Sunday, April 12, 2009

Four Spirits by Sena Jeter Naslund

From the web: Weaving together the lives of blacks and whites, racists and civil rights advocates, and the events of peaceful protest and violent repression, Sena Jeter Naslund creates a tapestry of American social transformation at once intimate and epic.

In Birmingham, Alabama, twenty-year-old Stella Silver, an idealistic white college student, is sent reeling off her measured path by events of 1963. Combining political activism with single parenting and night-school teaching, African American Christine Taylor discovers she must heal her own bruised heart to actualize meaningful social change. Inspired by the courage and commitment of the civil rights movement, the child Edmund Powers embodies hope for future change. In this novel of maturation and growth, Naslund makes vital the intersection of spiritual, political, and moral forces that have redefined America.


This was a difficult book for me to get into. I started it back in February and here it is April and I have just finished it.

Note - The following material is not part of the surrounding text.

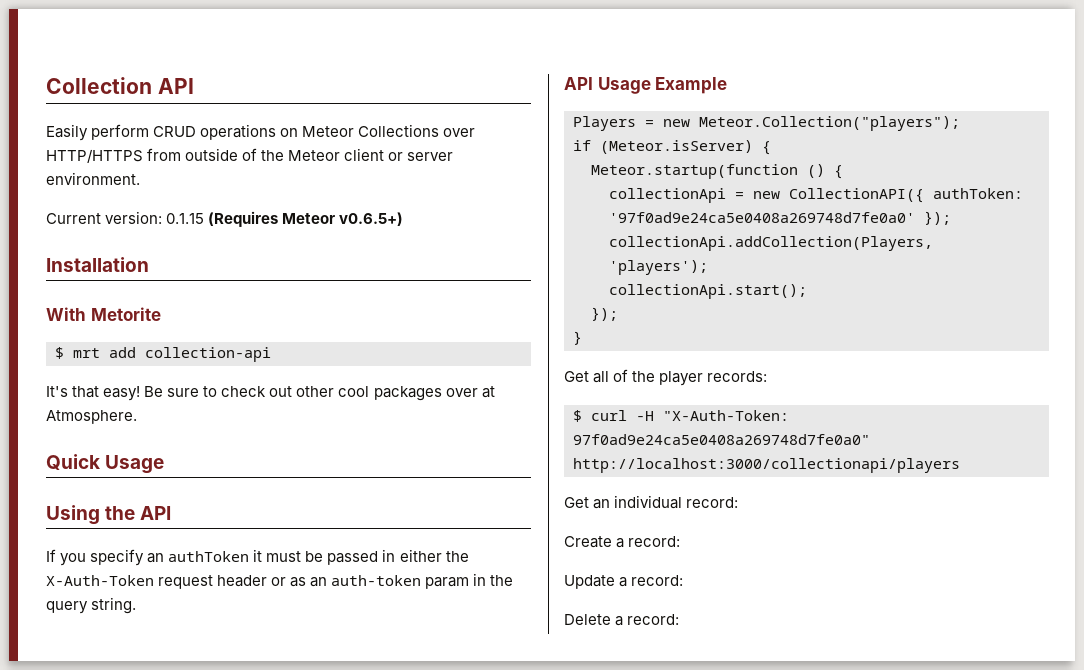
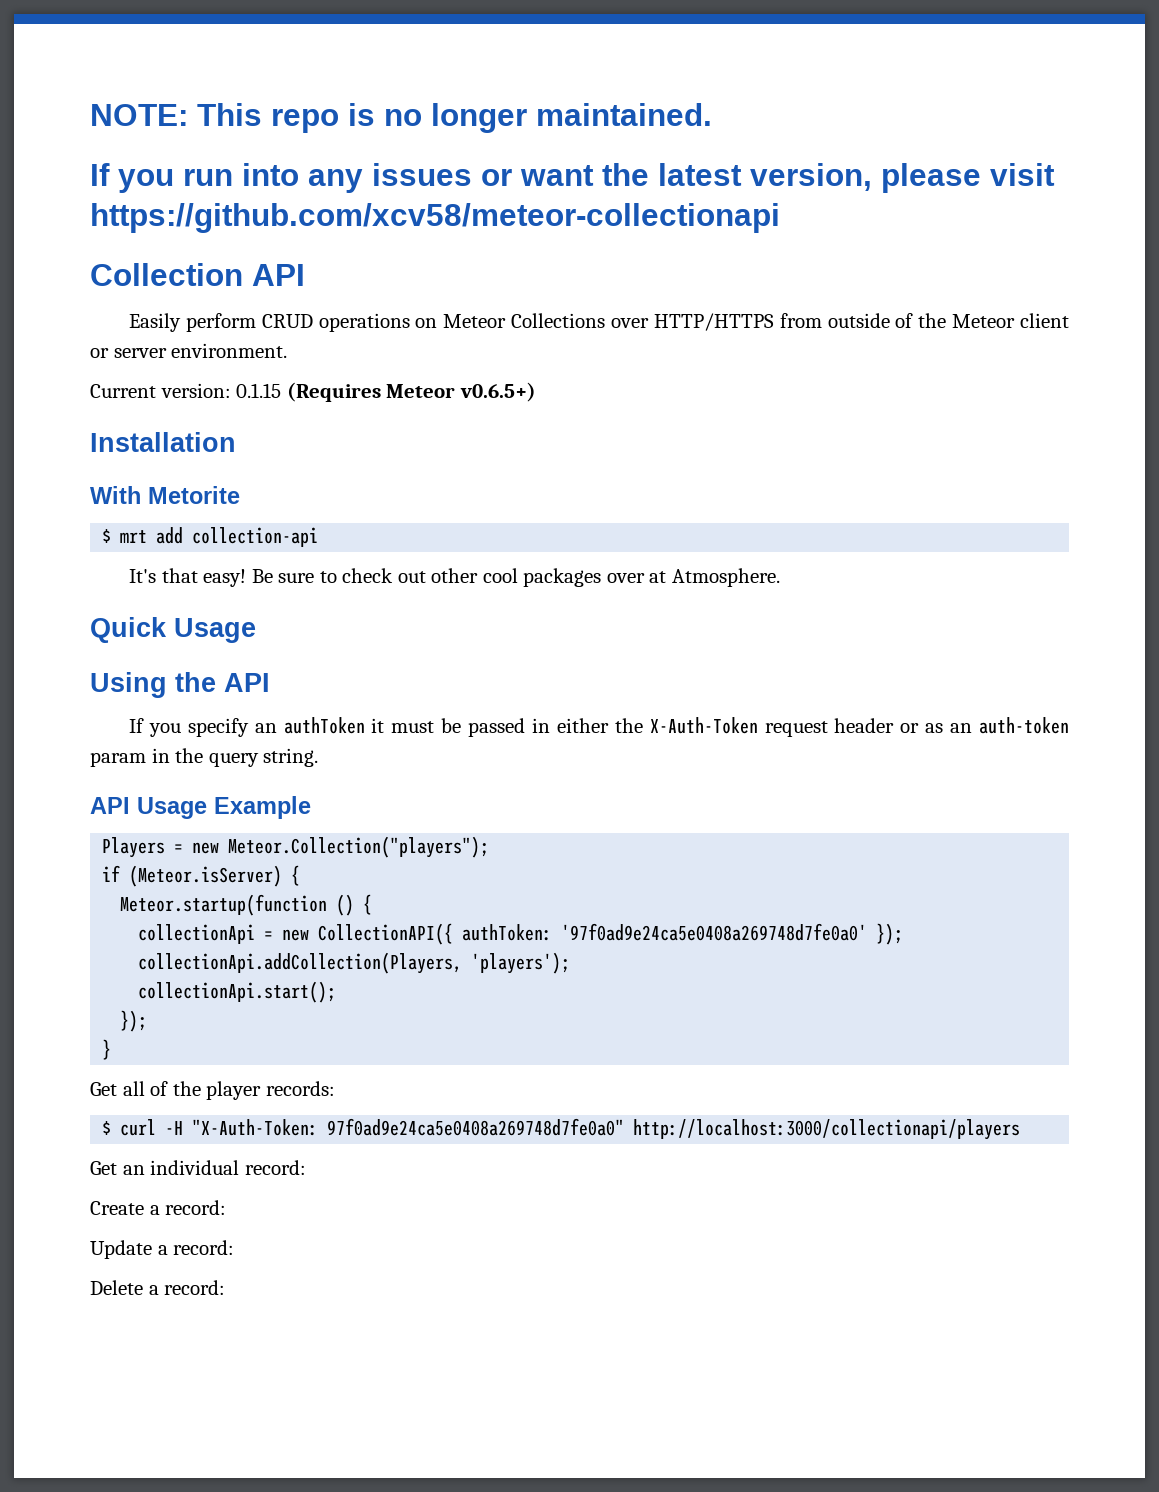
(46, 85) none -> [90,103,712,133] [90,163,1055,193] [90,203,780,233] NOTE: This repo is no longer maintained. // If you run into any issues or want the latest version, please visit https://github.com/xcv58/meteor-collectionapi //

Naslund changes the narrators' viewpoint with each chapter - one chapter is told from the view of Stella, the idealistic young white girl, the next from the Klan member's wife, then the shy young black girl, and so on. The character that seemed to dominate the first half of the book was Stella the young idealistic white girl. When I went back and reread it at the end, I didn't get that same impression. Perhaps she just seemed more prominent to me at first because she is most like me and was thus easiest to understand.

The book really turned for me when Stella starts teaching at the night school and begins to forge some relationships with her black students and co-workers. That was when it really became interesting and I wanted to keep reading rather than set it aside so easily. I shed tears for the injustice and the violence - Naslund brought the time period to life. As much as Naslund did a good job of bringing the era to life, she also had some very strange passages that seemed so dreamlike they were almost hallucinogenic - those added nothing for me and just confused me. Overall the book was good but not a favorite. I enjoyed it enough that if her other book, the more well-known, "Ahab's Wife" dropped in my lap, I would give it a try.